Паша достал чистый носовой платок, вытер губы, руки и протянул Томке большую слабую ладонь.
– Прежде всего Павел, – сказал он, входя в Томкину жизнь вразвалку, уверенно, по-хозяйски ощупывая в ней, прочны ли стены, не протекает ли крыша, высоки ли потолки, выясняя, где что поставить и чем будут кормить. Потом он говорил, что Томка с первого взгляда показалась ему своим, непродажным человеком. Она оказалась своим, потому что была еще молода, стены ее души как следует не оформились, не обросли кирпичом, цементом, звуконепроницаемой прокладкой, обоями, репродукцией Матисса на стене и ковром на другой, тогда в эту душу можно было внести сколько угодно хлама и разместить толпу людей, она, душа как булгаковская квартира, где завелась нечистая сила, всех поглощала и никого не выплевывала.
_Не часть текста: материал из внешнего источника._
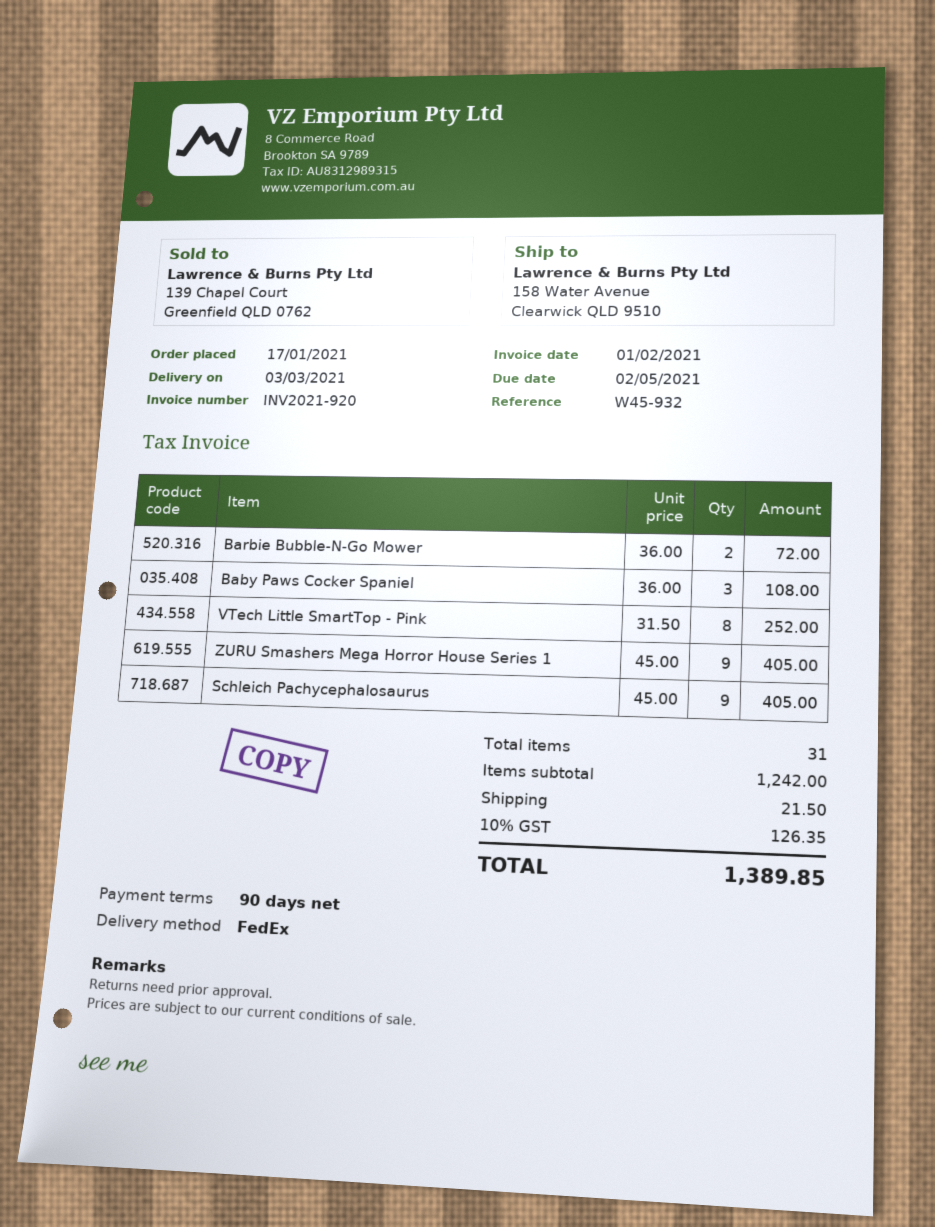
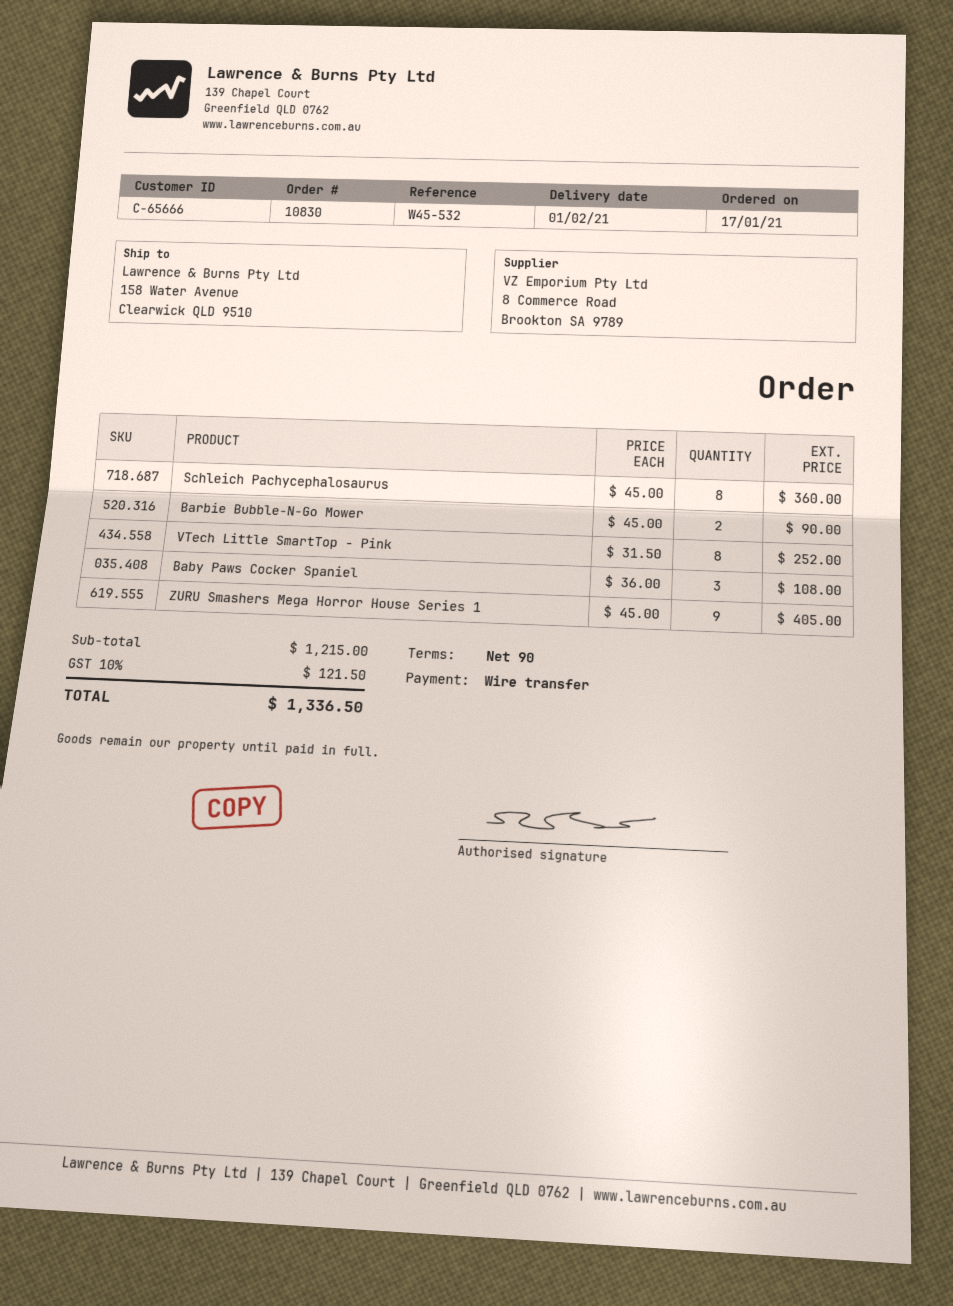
delivery date: 2021-03-03 -> 2021-02-01
reference: W45-932 -> W45-532
Barbie Bubble-N-Go Mower: 2 x 36.00 = 72.00 -> 2 x 45.00 = 90.00
Schleich Pachycephalosaurus: 9 x 45.00 = 405.00 -> 8 x 45.00 = 360.00
subtotal: 1242.00 -> 1215.00
shipping: 21.50 -> none
tax: 10% = 126.35 -> 10% = 121.50
total: 1389.85 -> 1336.50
И Паша, расправив плечи, прикрыв проникновенные голубые глаза веками, устало, как человек много испытавший, поведал ей, что он работал в отряде космонавтов и побывал там (он поднял большой палец вверх) , что там, в безвоздушном, надо понимать, пространстве, Паша и напоролся (то есть не сам лично, а его корабль) на летающую себе как ни в чем не бывало «летающую тарелку». Об этом Паша донес на космонавтском совещании, где присутствовали иностранные журналисты, которым Пашин доклад переводить не стали, а вежливо попросили газетчиков за самораскрывающиеся стеклянные двери. Паше же Главный Конструктор сказал:
– Вы ошиблись, Павел Ерофеевич!
– Нет, я не ошибся, – бледнея, взволнованно вскричал Паша, – я видел ее так же ясно, как вижу сейчас вас, Главного Конструктора.
– Мы дадим вам путевку в Ялту, полежите себе на песочке, – обняв Пашу за плечи, сказал ему Главный.
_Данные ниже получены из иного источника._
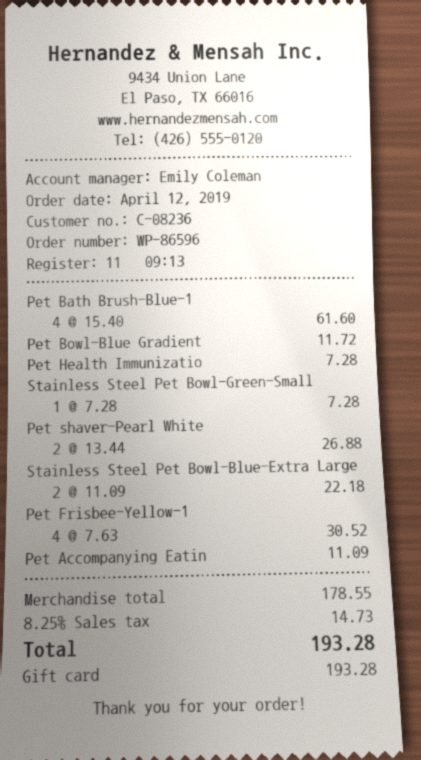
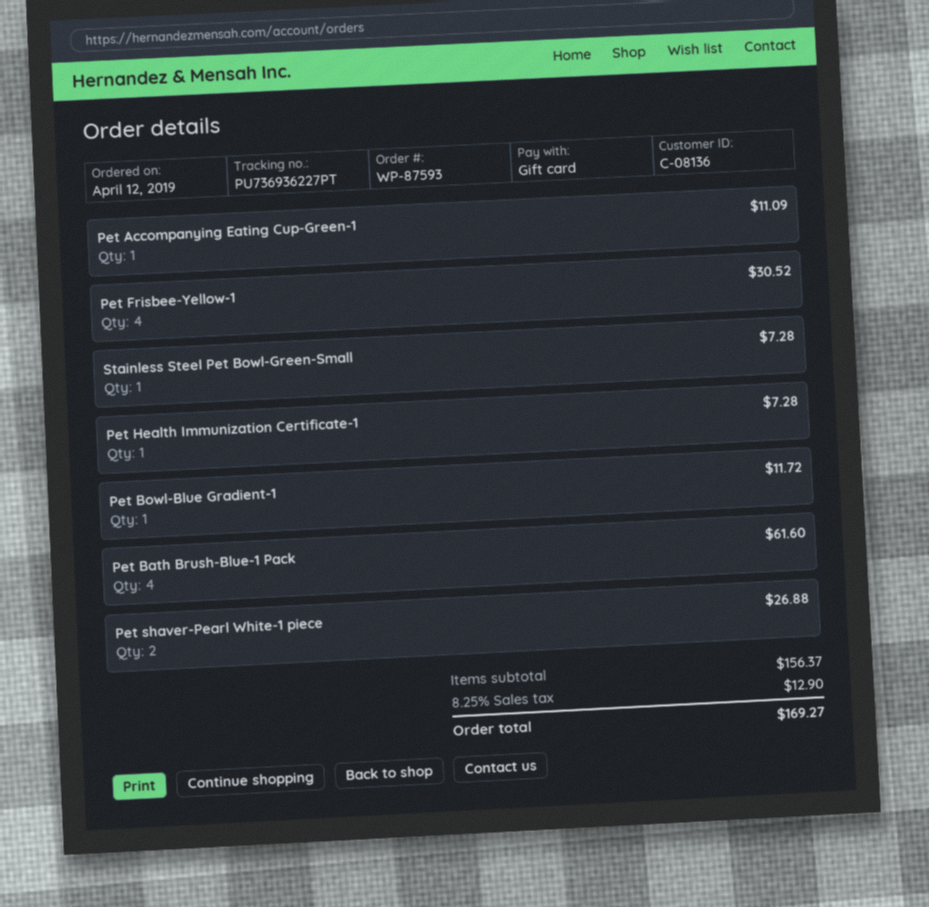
order number: WP-86596 -> WP-87593
customer number: C-08236 -> C-08136
Stainless Steel Pet Bowl-Blue-Extra Large: 2 for 22.18 -> none
subtotal: 178.55 -> 156.37
tax: 8.25% = 14.73 -> 8.25% = 12.90
total: 193.28 -> 169.27

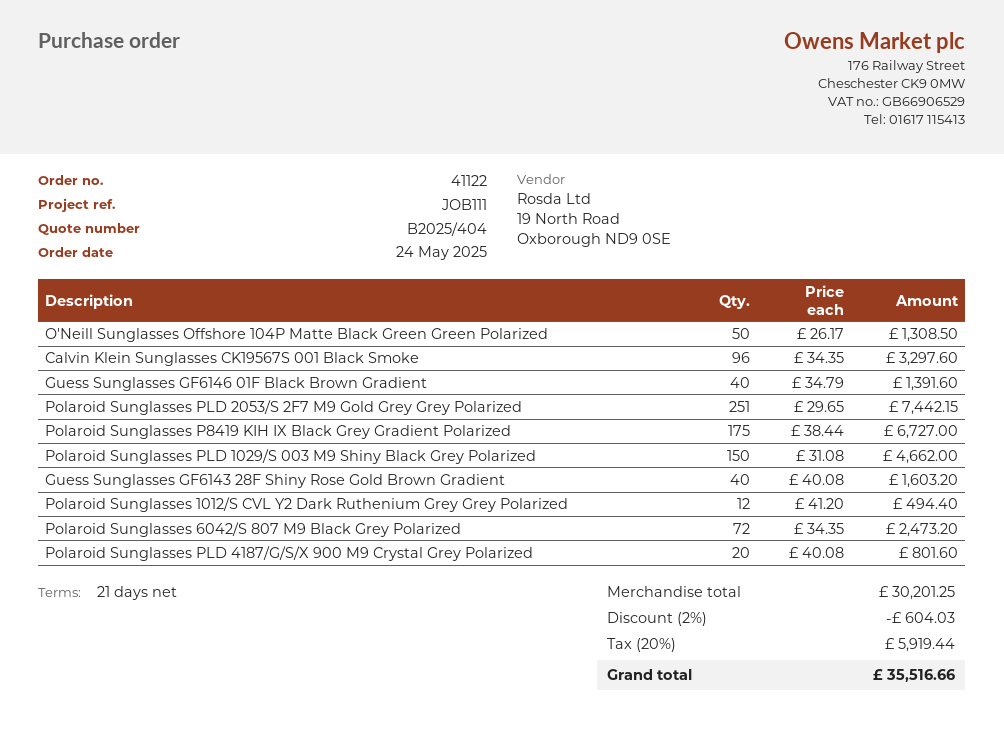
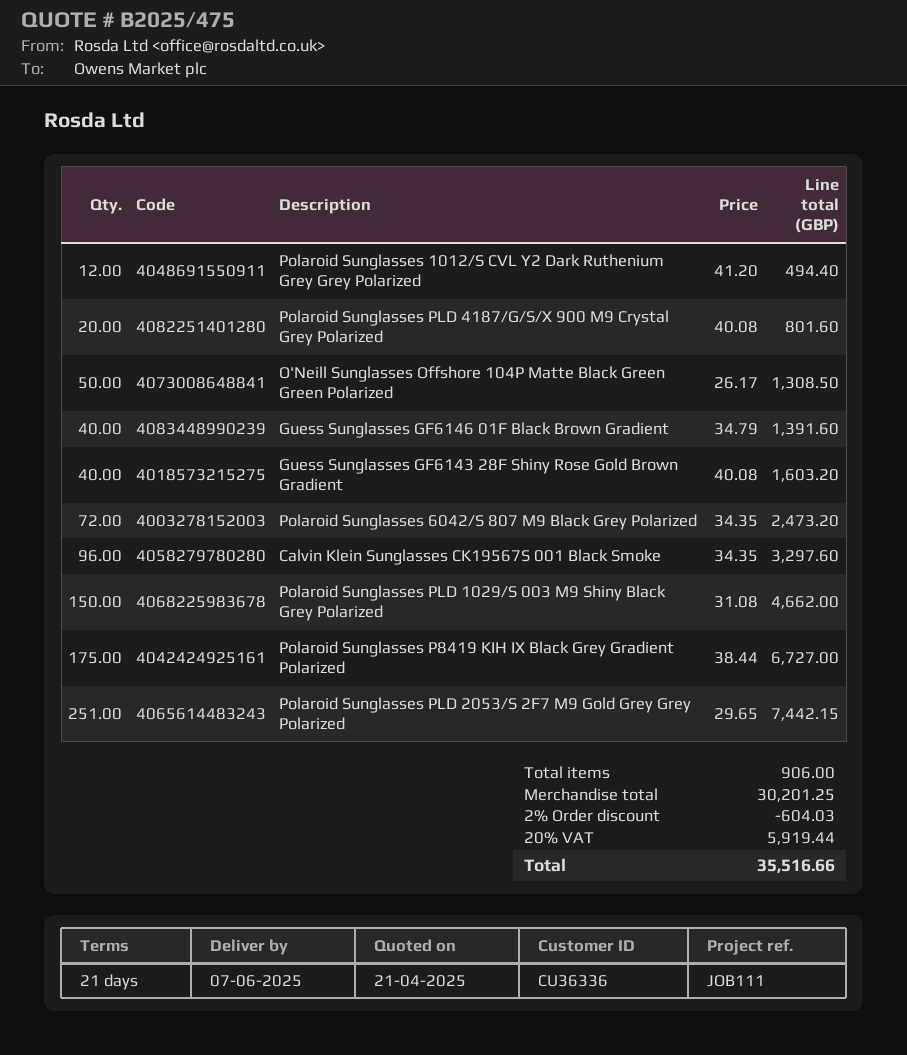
quote number: B2025/404 -> B2025/475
Паша понял, что вокруг него что-то затевается.
– Я завтра же соберу пресс-конференцию, – твердо сказал он, – вы не имеете права утаивать такую важную для прогрессивного человечества информацию.
– Ты бы подумал, – сдержанно произнес Главный, – тебя объявят сумасшедшим! – закричал он, ударяя кулаком по пульту, отчего по экранам во всех катакомбах Байконура побежали лиловые зигзаги. – У вас отнимут звание, квартиру в Звездном.
Паша стоял на своем. И его отчислили из отряда космонавтов.
Вся Томкина беда была в том, что сама она выросла на редкость правдивой, то есть и когда это было выгодно ей, лгать не могла, и поэтому не представляла, что на это способны другие, особенно культурные люди, каковым по манерам и по слогу представился ей Паша. Кроме того, ей увиделся перст судьбы в том, что Паша ждал тот же поезд, на котором спустя пару дней должна была уехать и она: он оказался родом из соседнего городка.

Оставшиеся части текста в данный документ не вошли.